Warning over dangerous caterpillars
A warning has gone out to walkers to be on the lookout for a dangerous caterpillar.
The Forestry Commission has issued an alert about the toxic caterpillars of the Oak Processionary Moth which can trigger asthma attacks, fevers and severe skin rashes.
They are also dangerous to dogs and other livestock.
Walkers in Ashdown Forest and the North Downs could be at particular risk.

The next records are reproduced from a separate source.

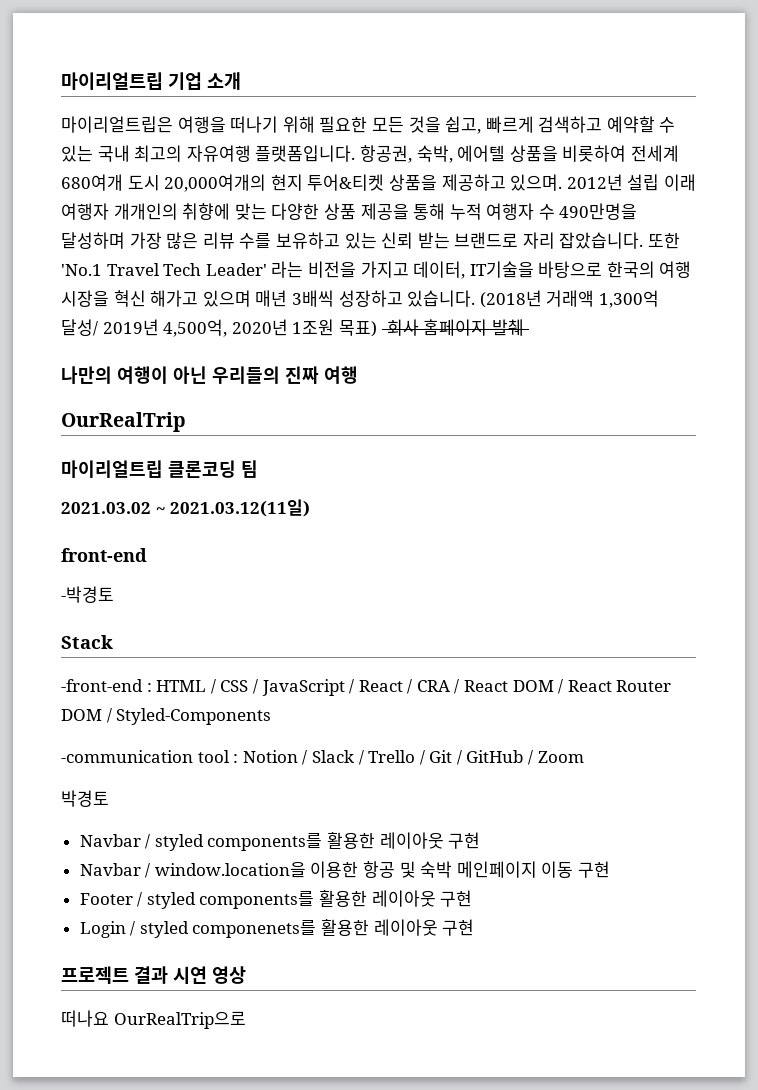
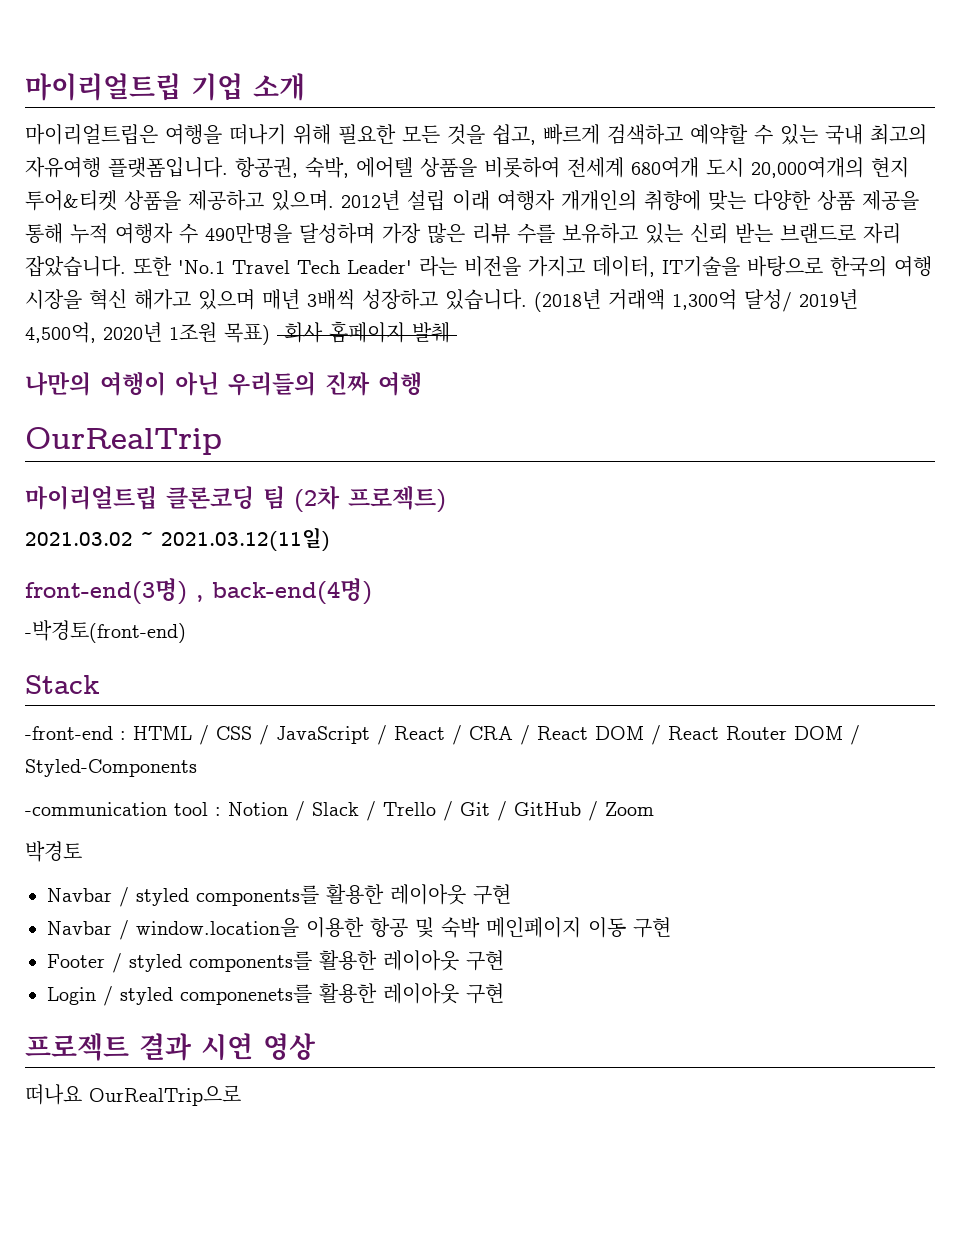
- 마이리얼트립 클론코딩 팀
+ 마이리얼트립 클론코딩 팀 (2차 프로젝트)
- front-end
- -박경토
+ front-end(3명) , back-end(4명)
+ -박경토(front-end)

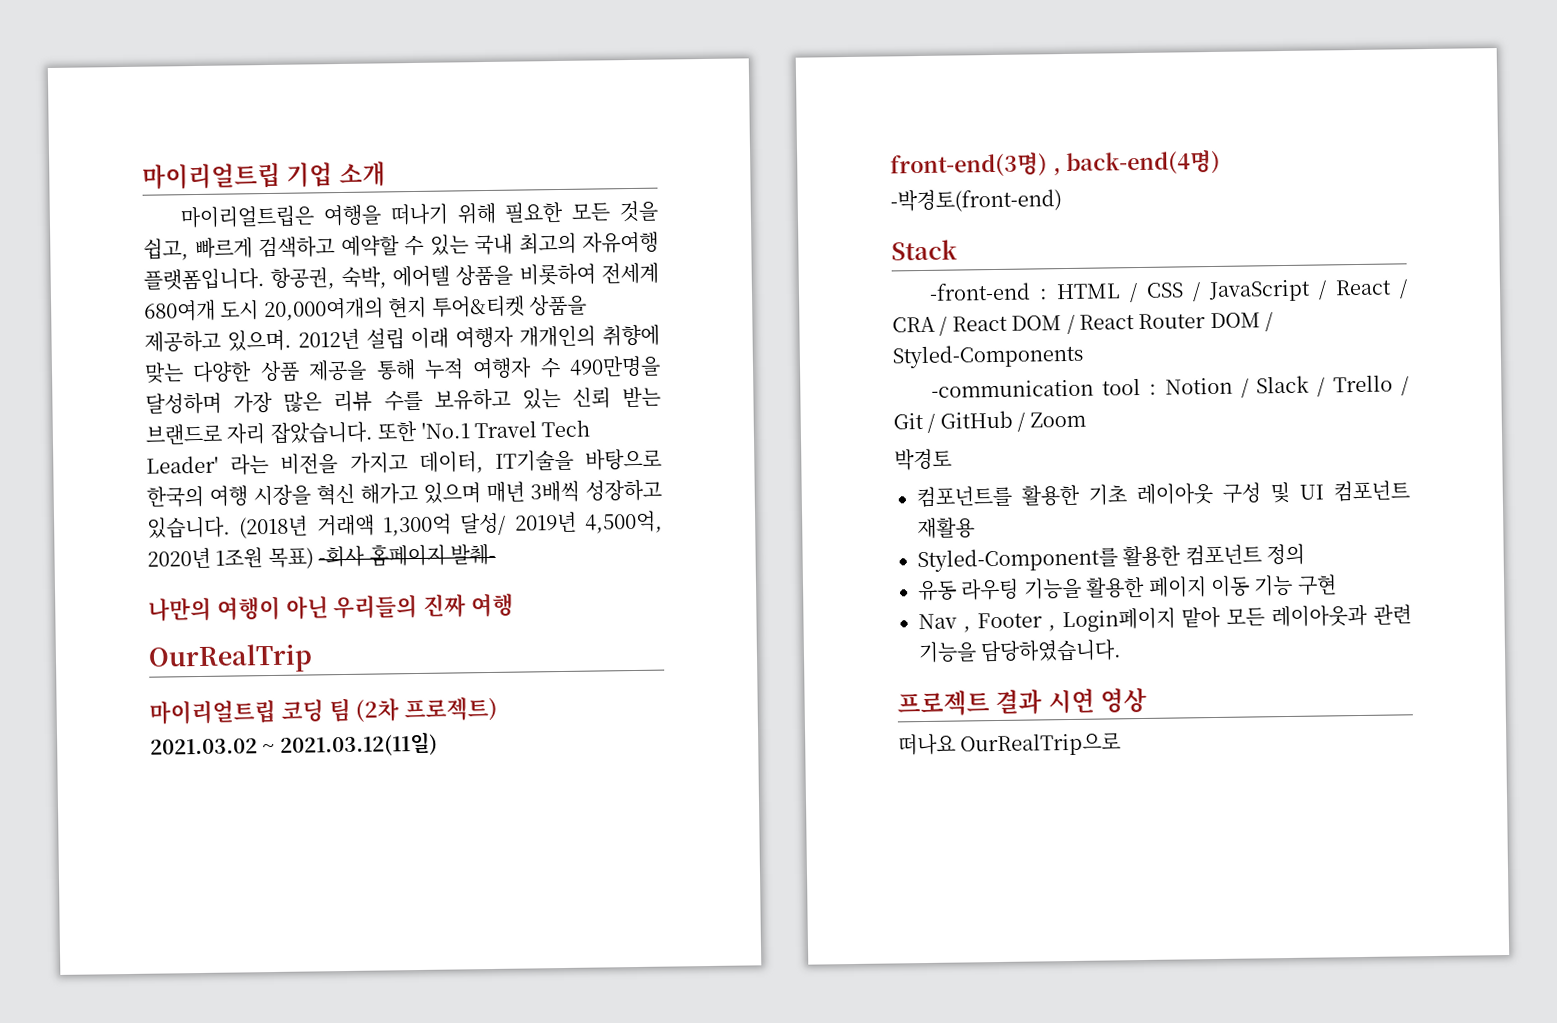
- 마이리얼트립 클론코딩 팀 (2차 프로젝트)
+ 마이리얼트립 코딩 팀 (2차 프로젝트)
- Navbar / styled components를 활용한 레이아웃 구현
- Navbar / window.location을 이용한 항공 및 숙박 메인페이지 이동 구현
- Footer / styled components를 활용한 레이아웃 구현
- Login / styled componenets를 활용한 레이아웃 구현
+ 컴포넌트를 활용한 기초 레이아웃 구성 및 UI 컴포넌트 재활용
+ Styled-Component를 활용한 컴포넌트 정의
+ 유동 라우팅 기능을 활용한 페이지 이동 기능 구현
+ Nav , Footer , Login페이지 맡아 모든 레이아웃과 관련 기능을 담당하였습니다.

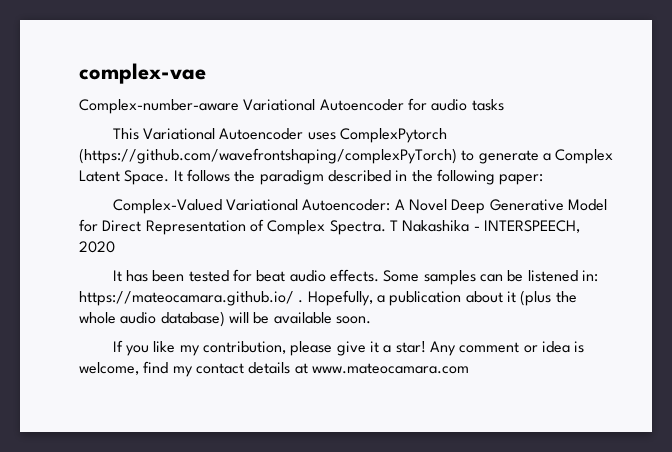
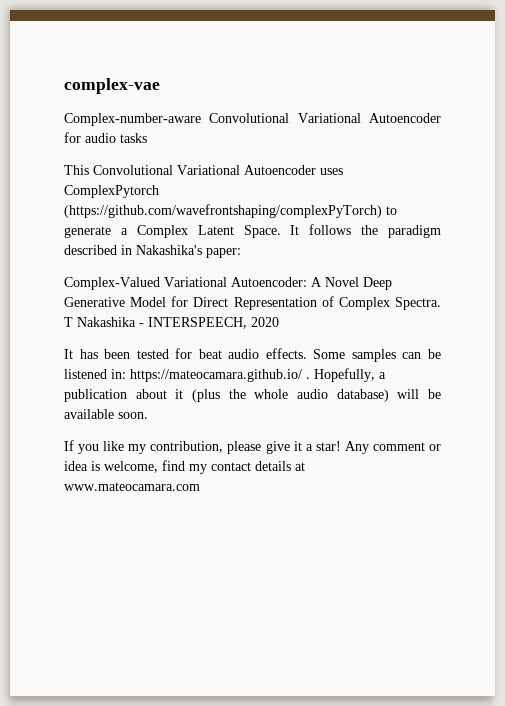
- Complex-number-aware Variational Autoencoder for audio tasks
+ Complex-number-aware Convolutional Variational Autoencoder for audio tasks
- This Variational Autoencoder uses ComplexPytorch (https://github.com/wavefrontshaping/complexPyTorch) to generate a Complex Latent Space.
+ This Convolutional Variational Autoencoder uses ComplexPytorch (https://github.com/wavefrontshaping/complexPyTorch) to generate a Complex Latent Space.
- It follows the paradigm described in the following paper:
+ It follows the paradigm described in Nakashika's paper:

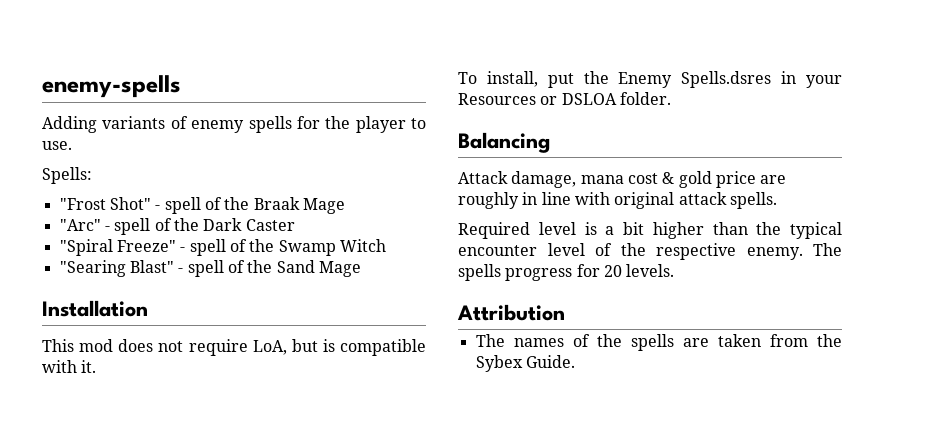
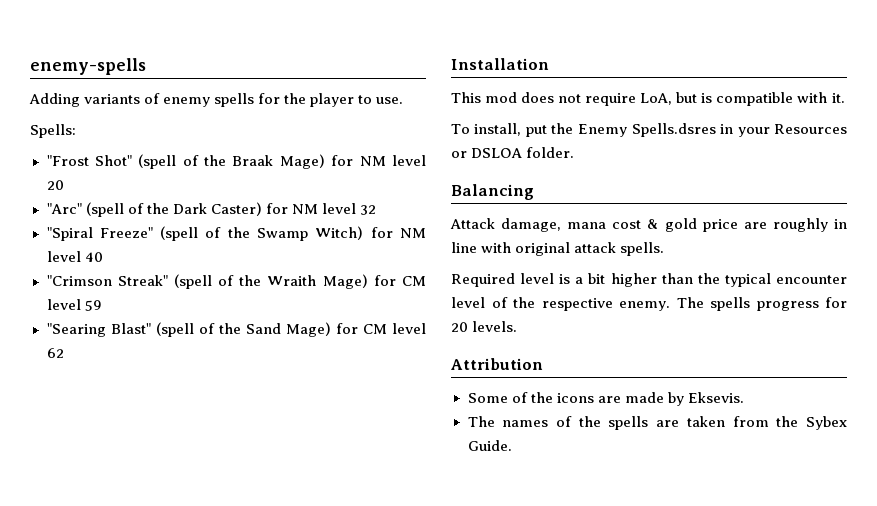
- "Frost Shot" - spell of the Braak Mage
+ "Frost Shot" (spell of the Braak Mage) for NM level 20
- "Arc" - spell of the Dark Caster
+ "Arc" (spell of the Dark Caster) for NM level 32
- "Spiral Freeze" - spell of the Swamp Witch
+ "Spiral Freeze" (spell of the Swamp Witch) for NM level 40
+ "Crimson Streak" (spell of the Wraith Mage) for CM level 59
- "Searing Blast" - spell of the Sand Mage
+ "Searing Blast" (spell of the Sand Mage) for CM level 62
+ Some of the icons are made by Eksevis.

Staff at Kew Gardens have developed rashes after being stung by the poisonous hairs. And the Forestry Commission warns that parts of Surrey and West Sussex are among the areas likely to be housing the dangerous caterpillars.
A similar caterpillar found in pine trees is prevalent in Southern Europe where authorities use helicopters to spray forests and plantations where they are likely to be found.
The Commission warns the caterpillars are a hazard to tree, human and animal health. They have been already active in oak trees in affected areas in London, Surrey and West Berkshire since April and carefully controlled treatment of affected trees with approved pestiicide to kill them while they were still young enough for the treatment to be effective has been completed.
Remaining caterpillars are now large enough and have descended low enough in the oak trees to be recognisable to the untrained eye. They have also finished building distinctive white, silken webbing nests on the trunks and branches of oak trees.
The caterpillars are most easily recognised by their distinctive habit of moving about in late spring and early summer in nose-to-tail processions, from which they derive their name, and the fact that they live and feed almost exclusively on oak trees.
They can sometimes be seen processing across the ground between oak trees, and clustering together as they feed on oak leaves.